— Вот так должно поступить с вашими условиями!
Репнин смотрел на него с явным недоумением. Потёмкин увидел в его взгляде спокойствие и разъярился ещё больше, обрушив на него поток грубой брани. Он обвинял князя в самоуправстве, в неточности исполнения данных ему инструкций. Репнин продолжал стоять, не произнося ни звука. Он заговорил только после того, как у светлейшего иссяк поток ругани:
— Я исполнил свой долг и готов дать ответ государыне и Отечеству. Что до вашей ругани, — добавил он, — то я не позволю разговаривать со мной таким тоном. Продолжим разговор в другой раз.
И, не сказав больше ни слова, он ушёл.
Потёмкин в бешенстве заметался по комнате, испытывая потребность накричать ещё на кого-нибудь.
— Где генерал-квартирмейстер? Квартирмейстера ко мне!
Тот явился тут же.
— Немедленно вернуть штаб-квартиру в Яссы! — приказал светлейший. — Я не желаю здесь более оставаться ни одной минуты.
В дверях появился адъютант Попов, за время пребывания в Петербурге превратившийся из полковника в генерал-майора.
— Ваша светлость, экипаж ждёт у крыльца, можно ехать.
— Да, поедем, — двинулся к выходу Потёмкин.
В Яссах его возвращения из Галацы ждала приехавшая с ним из Петербурга графиня Враницкая, доводившаяся ему племянницей. Пока Потёмкин тратил время на поездку, не давшую ему ничего, кроме полного душевного расстройства, она приготовила в доме, где остановилась, всё необходимое, чтобы весело отпраздновать возвращение князя на театр войны. Однако её приготовления князя не обрадовали. Он отказался от застолья, выпил бокал водки и удалился в свою комнату, приказав никого к нему не пускать.

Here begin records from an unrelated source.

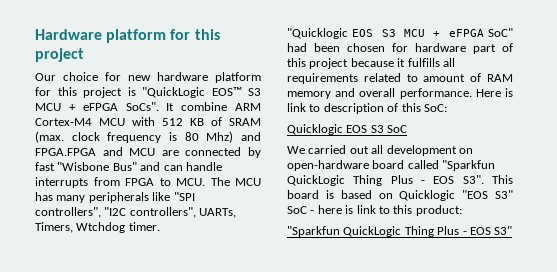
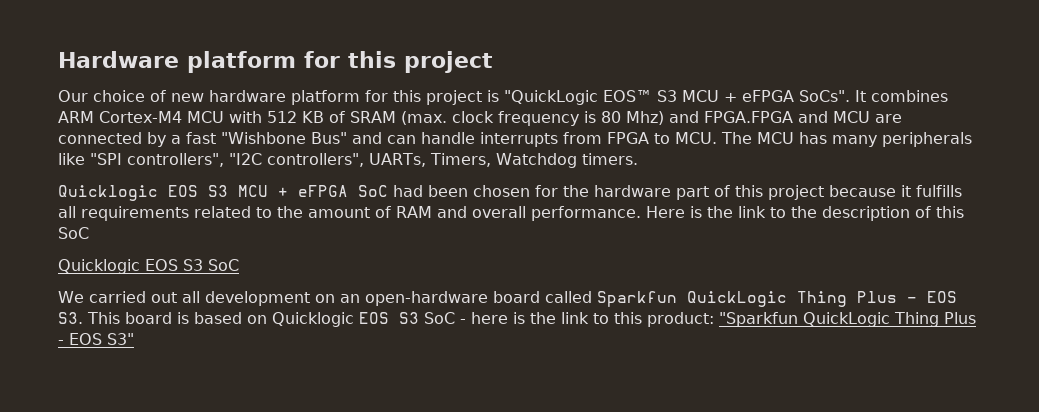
[105,72,121,81] for -> [150,90,166,102] of
[181,102,228,111] combine -> [871,90,948,102] combines
[35,162,110,171] fast "Wisbone -> [171,132,306,144] a fast "Wishbone
[76,222,160,233] [287,28,348,39] Wtchdog timer. // "Quicklogic -> [495,153,638,168] [58,185,158,201] Watchdog timers. // Quicklogic
[488,28,513,37] SoC" -> [358,185,388,197] SoC
(408, 47) none -> [563,185,589,197] the
(418, 78) none -> [277,206,303,218] the
[287,91,331,99] memory -> (432, 212) none
[287,103,321,112] link to -> [707,206,817,218] the link to the
[423,104,447,112] SoC: -> [58,227,89,239] SoC
(473, 151) none -> [339,294,360,303] an
[442,160,496,171] [287,175,484,186] "Sparkfun QuickLogic Thing Plus - EOS S3". -> [596,291,957,307] [58,312,83,324] Sparkfun QuickLogic Thing Plus - EOS S3.
[462,190,513,199] "EOS S3" -> [359,312,419,324] EOS S3
(354, 209) none -> [530,312,556,324] the
(462, 210) // -> (714, 319) none

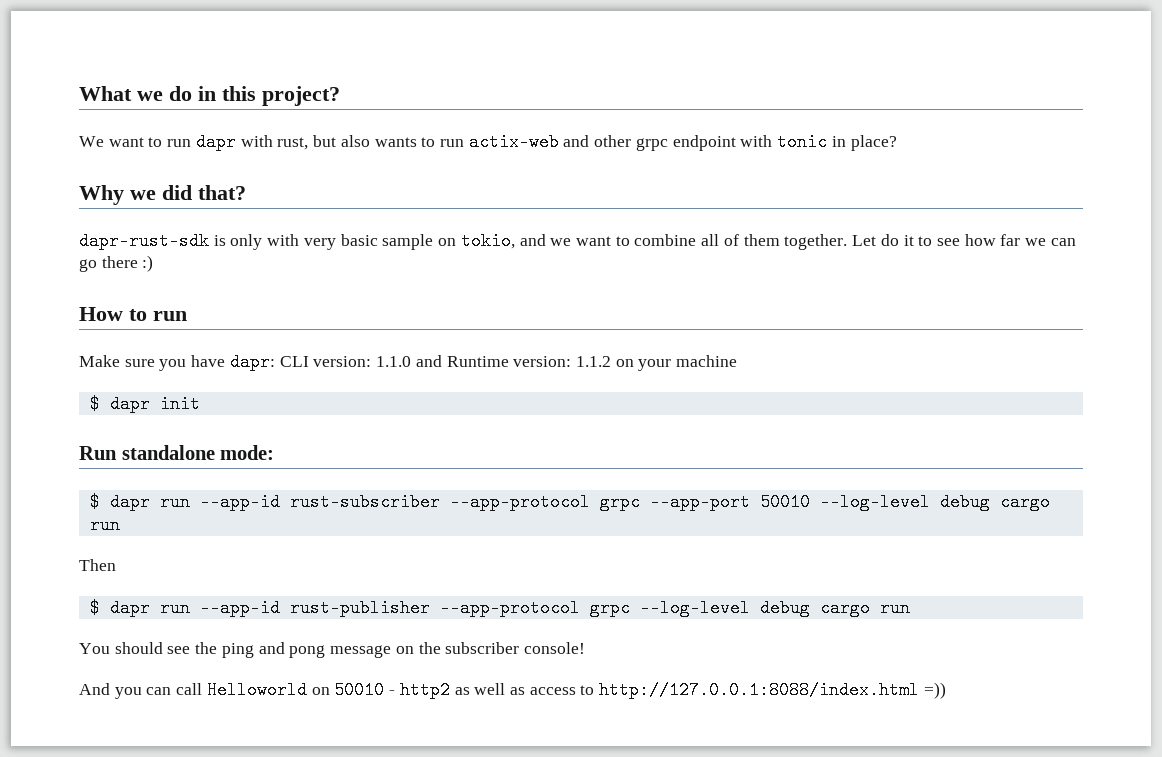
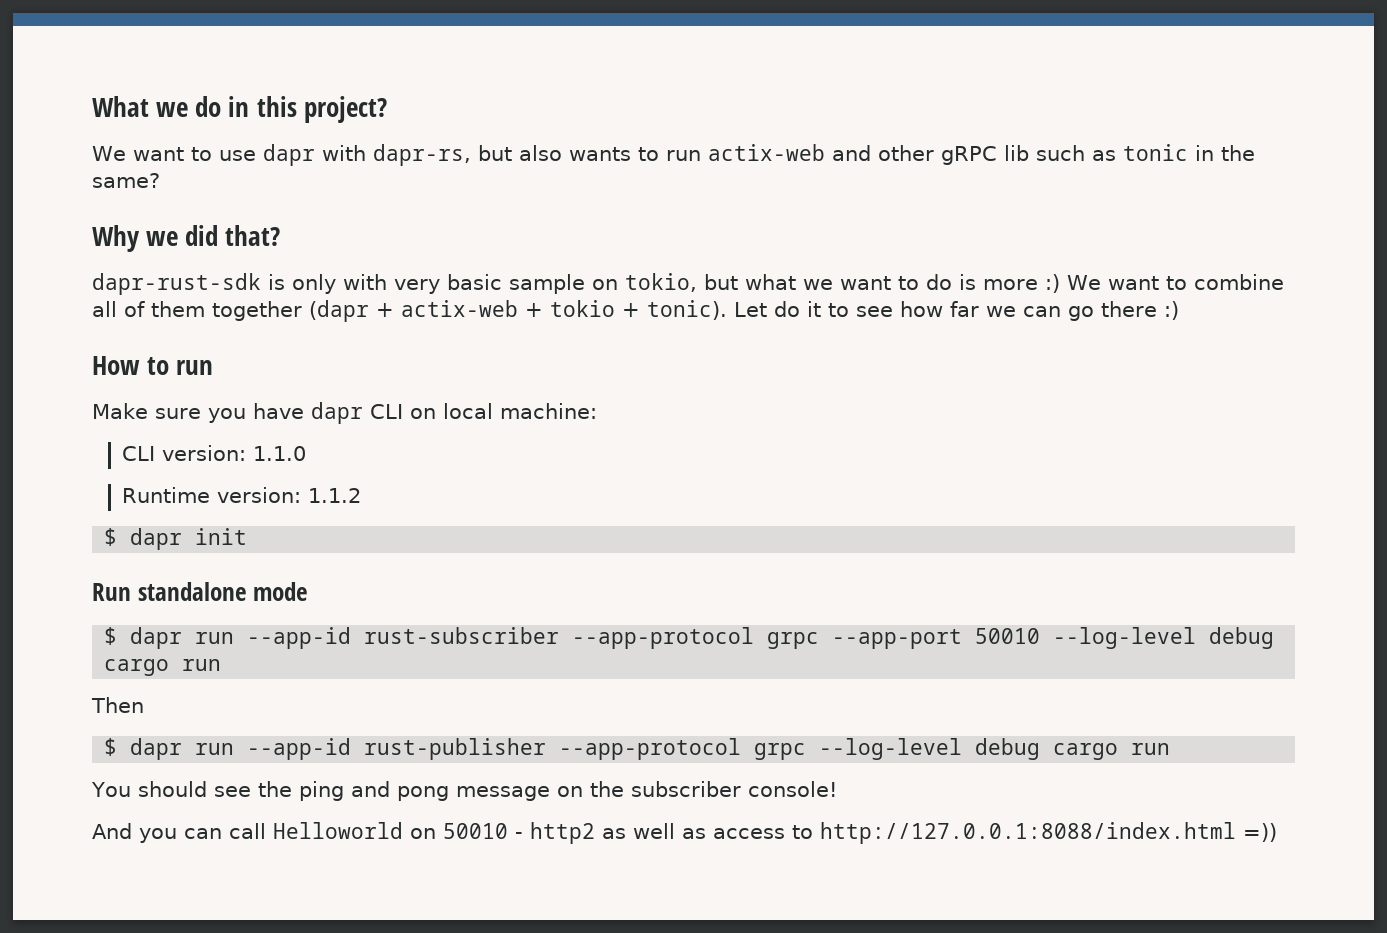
[167,139,192,147] run -> [218,150,256,161] use
[277,137,309,150] rust, -> [372,144,471,166] dapr-rs,
[635,133,897,151] grpc endpoint with tonic in place? -> [940,144,1255,165] [92,173,160,188] gRPC lib such as tonic in the same?
[519,234,546,246] and -> [704,274,796,290] but what
[634,234,848,250] combine all of them together. -> [926,274,1284,293] [92,300,727,322] do is more :) We want to combine all of them together (dapr + actix-web + tokio + tonic).
[229,353,275,371] dapr: -> [310,402,597,424] dapr CLI on local machine: //
[415,355,442,367] and -> (306, 453) //
[615,355,738,371] on your machine -> (361, 495) none
[220,445,275,460] mode: -> [253,582,309,601] mode

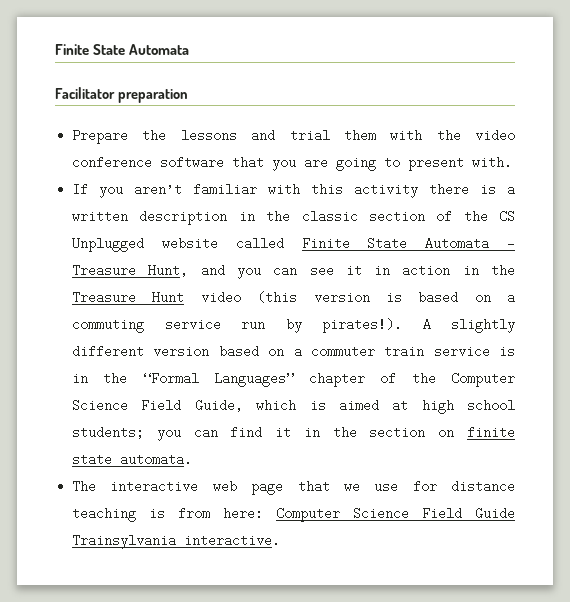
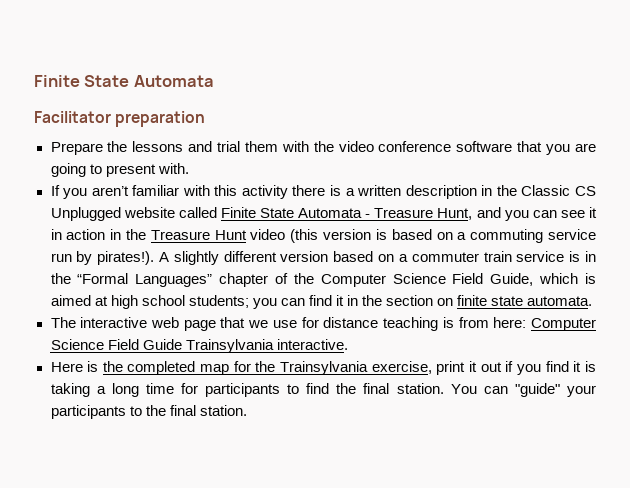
[301,210,488,223] classic section of the -> [521,185,571,196] Classic
(281, 540) none -> [50,361,596,375] [50,383,596,397] [50,405,247,419] // Here is the completed map for the Trainsylvania exercise, print it out if you find it is taking a long time for participants to find the final station. You can "guide" your participants to the final station.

— Ну вот, опять хандра началась, — сказал Попов Браницкой. — Теперь это у него надолго.
Однако на следующий день Потёмкин хотя и проснулся поздно, но встал без капризов, обычных при его пребывании в состоянии хандры. Он даже соизволил принять генерал-квартирмейстера, пришедшего доложить, что штаб-квартира уже переведена из Галацы в Яссы со всеми службами, как и было приказано его светлостью.
— Хорошо, — удовлетворённо сказал Потёмкин. — Что ещё?
— Князь Репнин подал рапорт с просьбой об увольнении по состоянию здоровья.
— Удерживать не стану, пусть отправляется на все четыре стороны. Да не забудьте сказать ему, — с мстительным оттенком в голосе добавил он, — что его друг по масонству Новиков оказался под следствием.
Генерал-квартирмейстер о господине Новикове[31] да и о масонстве ровным счётом ничего не знал, но передал Репнину слова Потёмкина в точности так, как они были сказаны. Князь выслушал его внешне спокойно, но нельзя было не заметить, как при упоминании имени Новикова лицо его побледнело. И генерал-квартирмейстер понял: светлейший нашёл-таки больное место у своего соперника.
Направляя рапорт главнокомандующему, Репнин в глубине души надеялся, что тот пригласит его на прощальную беседу, но после слов квартирмейстера ему расхотелось видеться с Потёмкиным. Из Ясс он снова поехал в Галацу, чтобы распорядиться своим имуществом и завершить неоконченные дела.
Настроение было ужасным. Из головы не выходило имя Новикова — человека, с которым вообще-то он не был близок, но раза два или три встречался на масонских сходках ещё в пору молодости. Ничего страшного для себя в этом он не находил. В конце концов, масонские ложи объединяли в своей основе людей знатных и образованных на началах братской любви, равенства, верности и взаимопомощи с целью искоренения пороков человеческого общества. Если в той ложе он, Репнин, в чём-то и проявил себя излишне, то разве что высказываниями в поддержку наследника престола Павла Петровича… Словом, у него не было причин опасаться того, что могло послужить причиной для учинения над ним опалы. Но сим обстоятельством могут воспользоваться его завистники, а таковых, увы, немало…
В Галаце Репнин попросил адъютанта заняться поиском людей, которые могли бы купить у него лошадей, карету и прочее имущество, после чего сел писать письмо жене. Подумав, он всё же решил не торопиться показываться в Петербурге, а переждать некоторое время в подмосковном имении Воронцово. Он просил жену выехать туда сразу после получения сего письма вместе с дочерьми, если те того пожелают.
Уже после того, как письмо было написано и запечатано, зашёл Кутузов. У него был пасмурный вид.
— Слышал я, собираетесь уехать?
— Да, — подтвердил Репнин. — Согласие князя уже имеется.